Set Parameters for the API request
Params = {
"Symbol": "et",
"Interval": "1m",
"Limit": 100,
the maximum number of databases to be recovered
'Timerge': start_date + ',' + end_date,
}
Send the API application and get the answer
Answer = YF.GET (Apiendpoint, Params = Params)
Convert the answer to a Panda flopherme
DF = Pd.Datrame (Reply) .t
Create Axis X data (index) from 1 to 100 (assuming that we need at least 100 data points)
Data = Np.arange (1, Len (DF.Columns))
Set the format of the date for matplotlib
PLT.GCA ().
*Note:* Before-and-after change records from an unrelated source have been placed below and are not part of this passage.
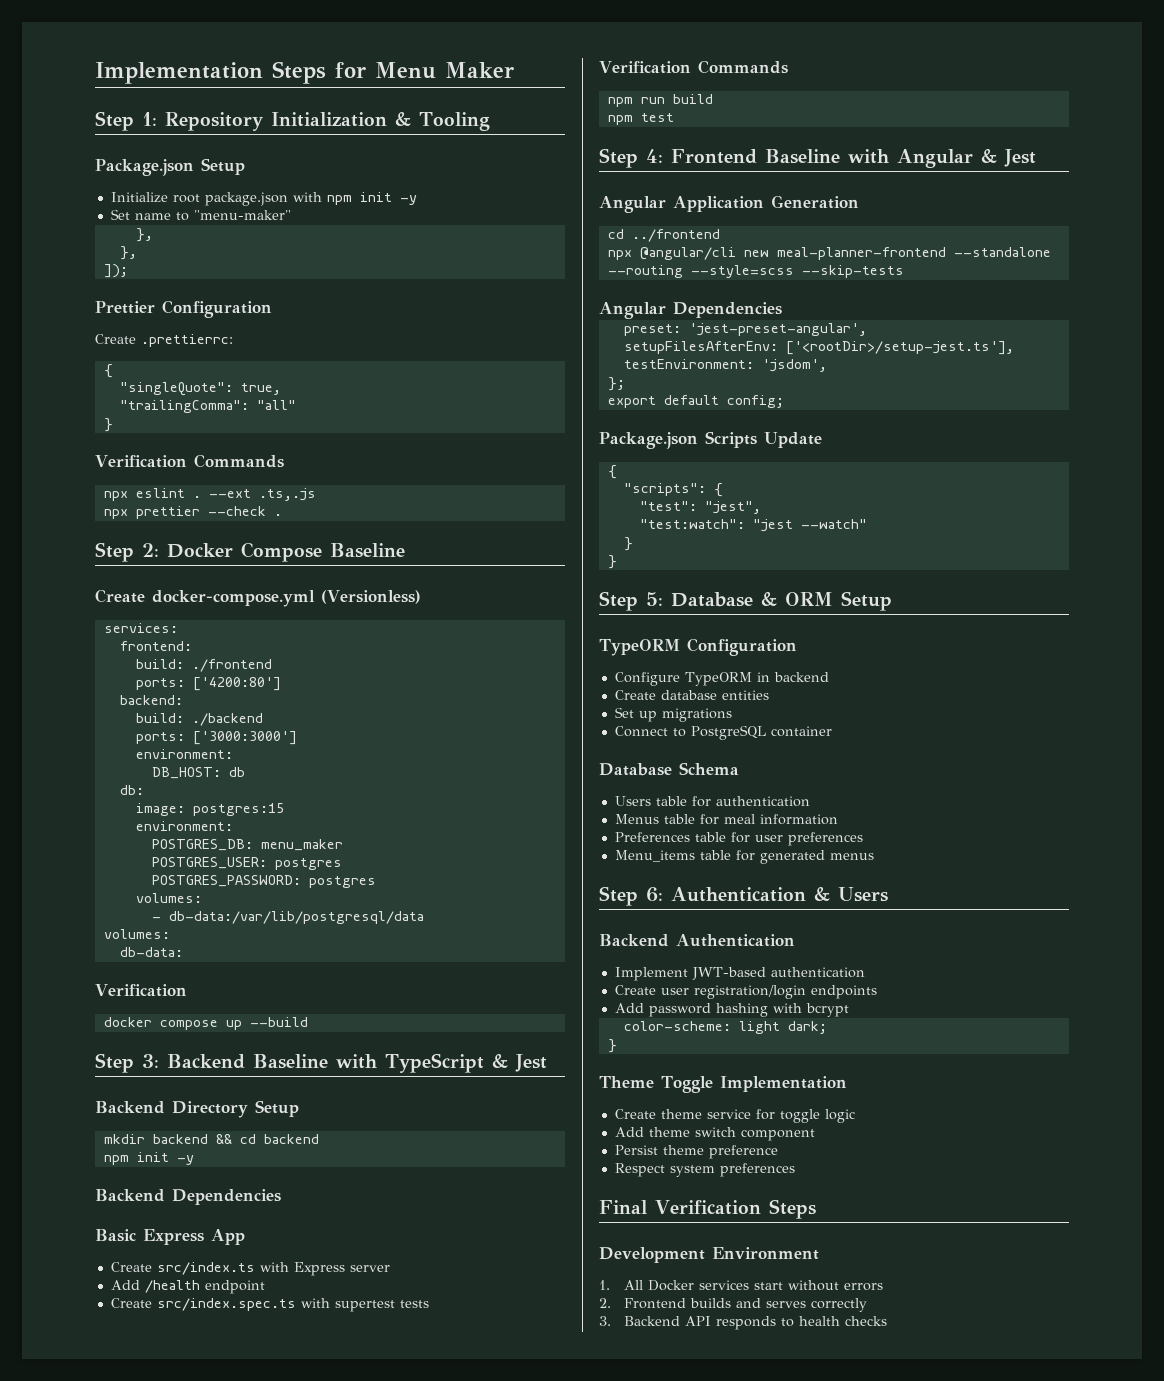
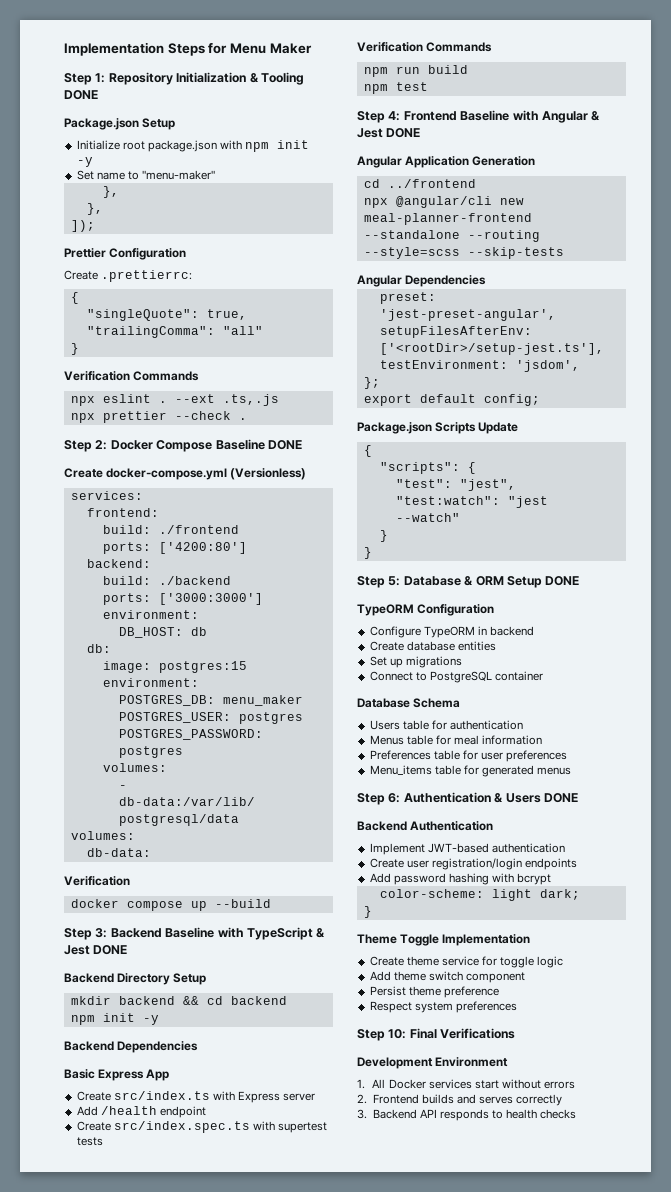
- Step 1: Repository Initialization & Tooling
+ Step 1: Repository Initialization & Tooling DONE
- Step 2: Docker Compose Baseline
+ Step 2: Docker Compose Baseline DONE
- Step 3: Backend Baseline with TypeScript & Jest
+ Step 3: Backend Baseline with TypeScript & Jest DONE
- Step 4: Frontend Baseline with Angular & Jest
+ Step 4: Frontend Baseline with Angular & Jest DONE
- Step 5: Database & ORM Setup
+ Step 5: Database & ORM Setup DONE
- Step 6: Authentication & Users
+ Step 6: Authentication & Users DONE
- Final Verification Steps
+ Step 10: Final Verifications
Xaxis.set_major_formatter (mdates.dateformatter ('%y-%m-%d'))
Take the candles chart
PLT.Figura (Fussize = (14,10))
For the interval (Len (data) -1):
PLT.PLOT ([I0.01, (I+1)0.01], [DF.LOl [I, 'Chiust']. Mean (), DF.LOl [I+1, 'closed']. = 'G ')
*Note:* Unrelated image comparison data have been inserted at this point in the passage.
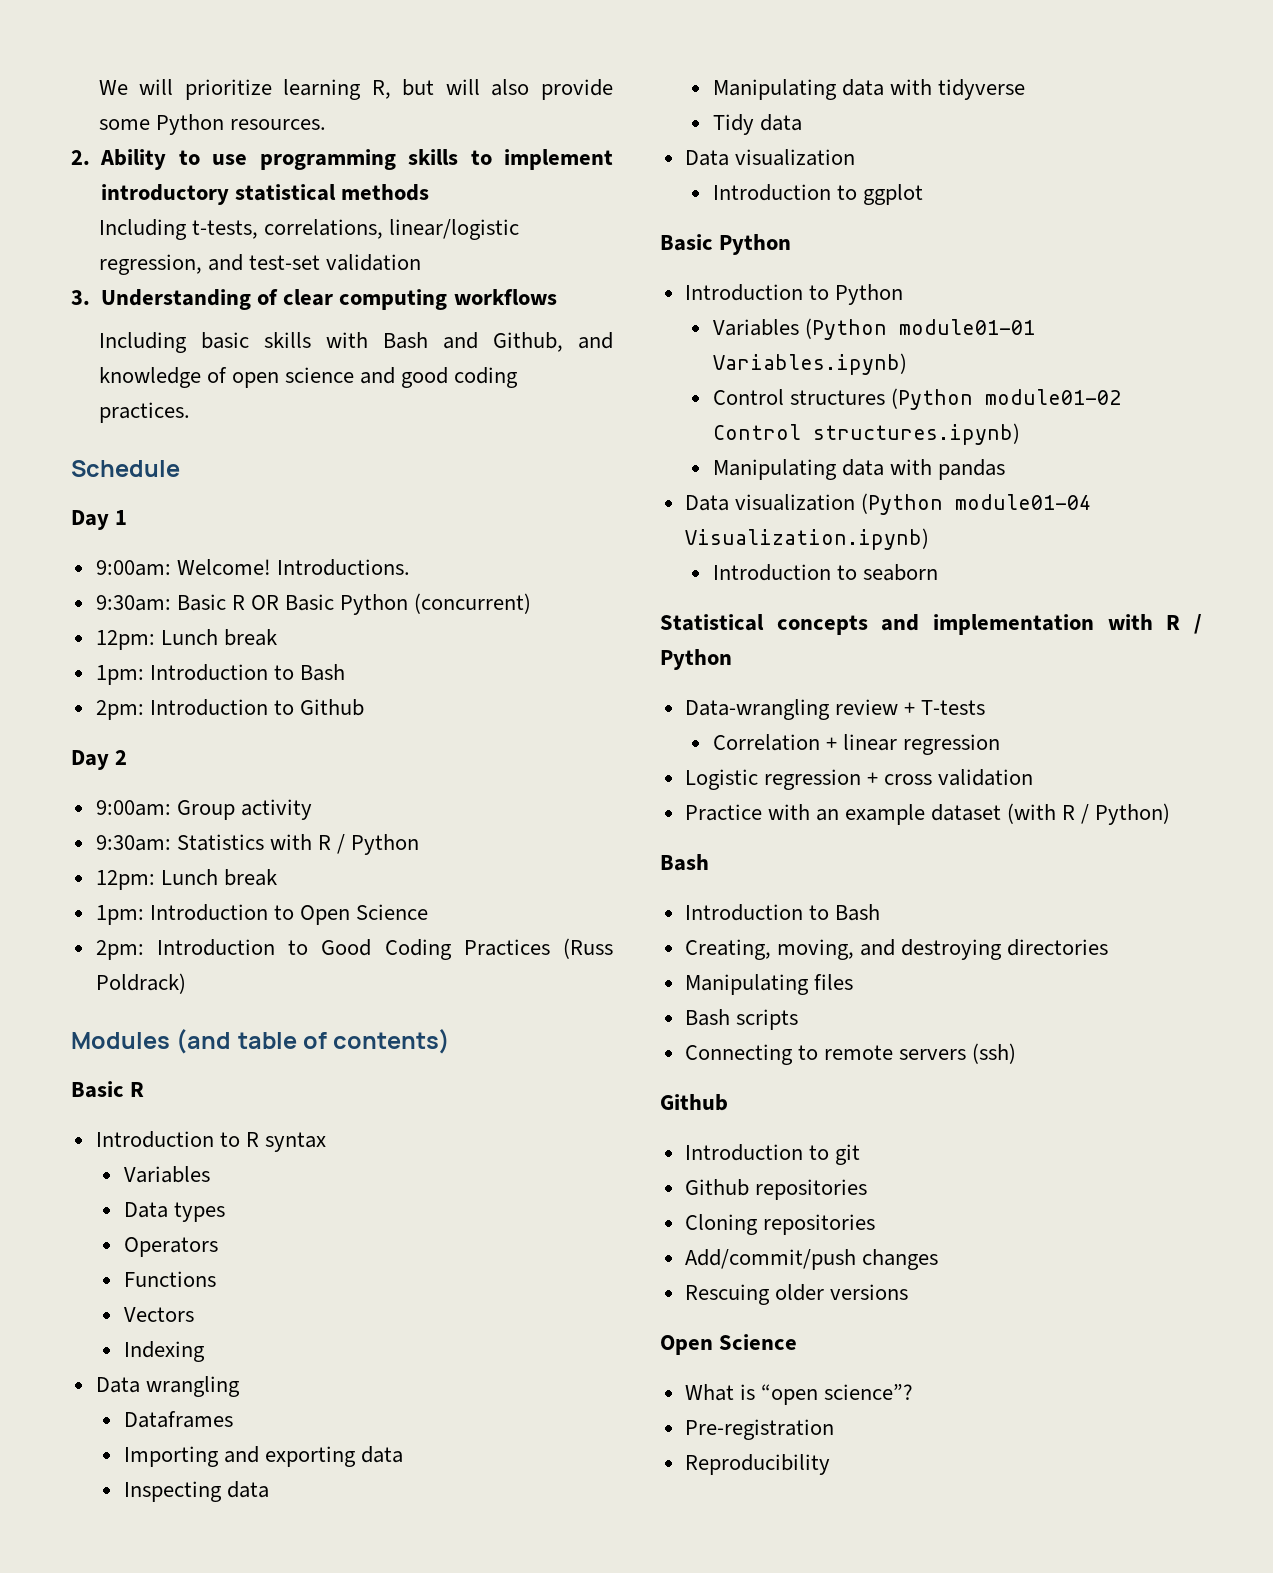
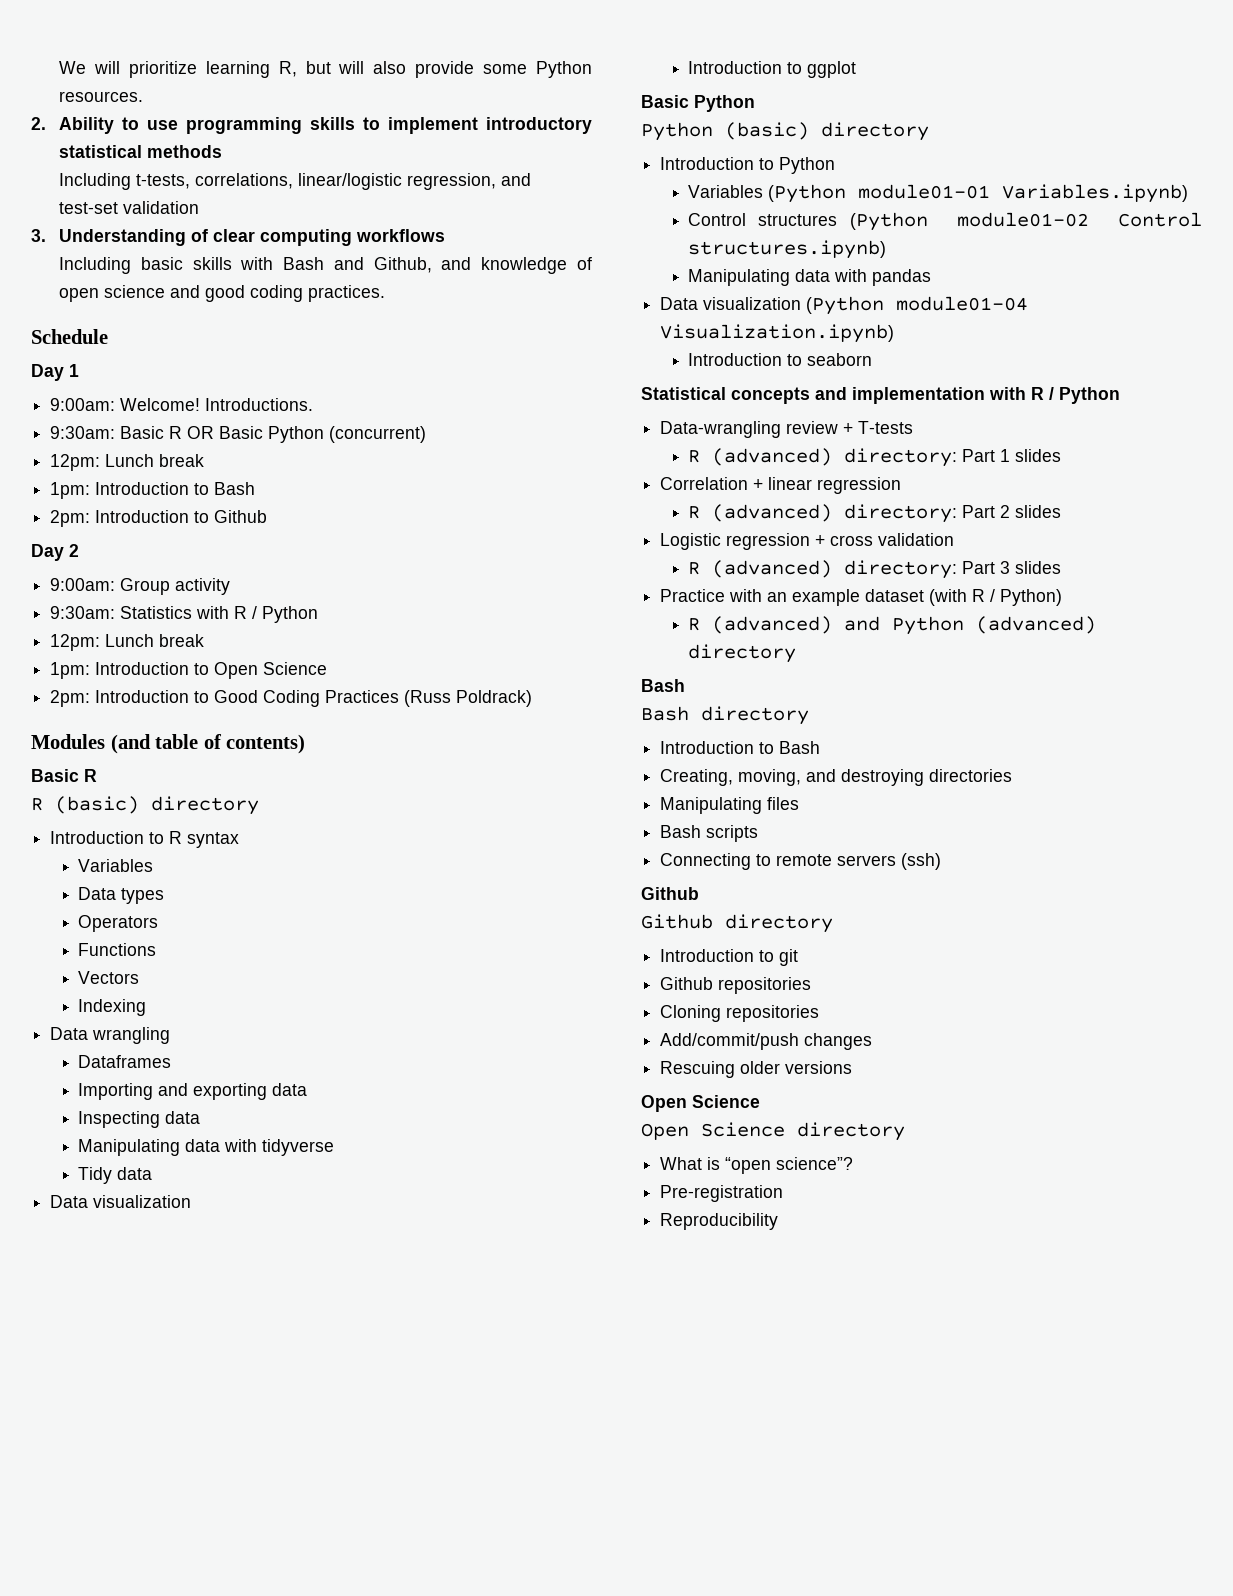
+ R (basic) directory
+ Python (basic) directory
+ R (advanced) directory: Part 1 slides
  Correlation + linear regression
+ R (advanced) directory: Part 2 slides
+ R (advanced) directory: Part 3 slides
  Practice with an example dataset (with R / Python)
+ R (advanced) and Python (advanced) directory
  Bash
+ Bash directory
+ Github directory
+ Open Science directory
Otherwise (I == Len (DF.Columns) - 2):
Do not connect the last candle
PLT.PLOT ([I0.01, i0.01 + 0.01], [DF.LOl [I, 'high']. Mean (), DF.Loc [I + 1, 'high'] average ()], color = 'g')
Elif (I == Len (DF.Columns) - 2):
Do not trace the first candle
PLT.PLOT ([I0.01, i0.01 + 0.02], [DF.LOl [I, 'Basso']. Mean (), DF.LOl [I + 1, 'Basso'] average ()], color = 'g')
PLT.XLABEL ('Data')
PLT.YLabel ('Price (USD)')
PLT.Title ("Ethereum candles graphic")
plt.show ()
To perform this script, you need to have the necessary installed bookstores (Matplotlib
,Pandas
and Yfinance
). You also need a binance bee key.
Make sure that Binance API’s goal is fixed correctly according to the API documentation.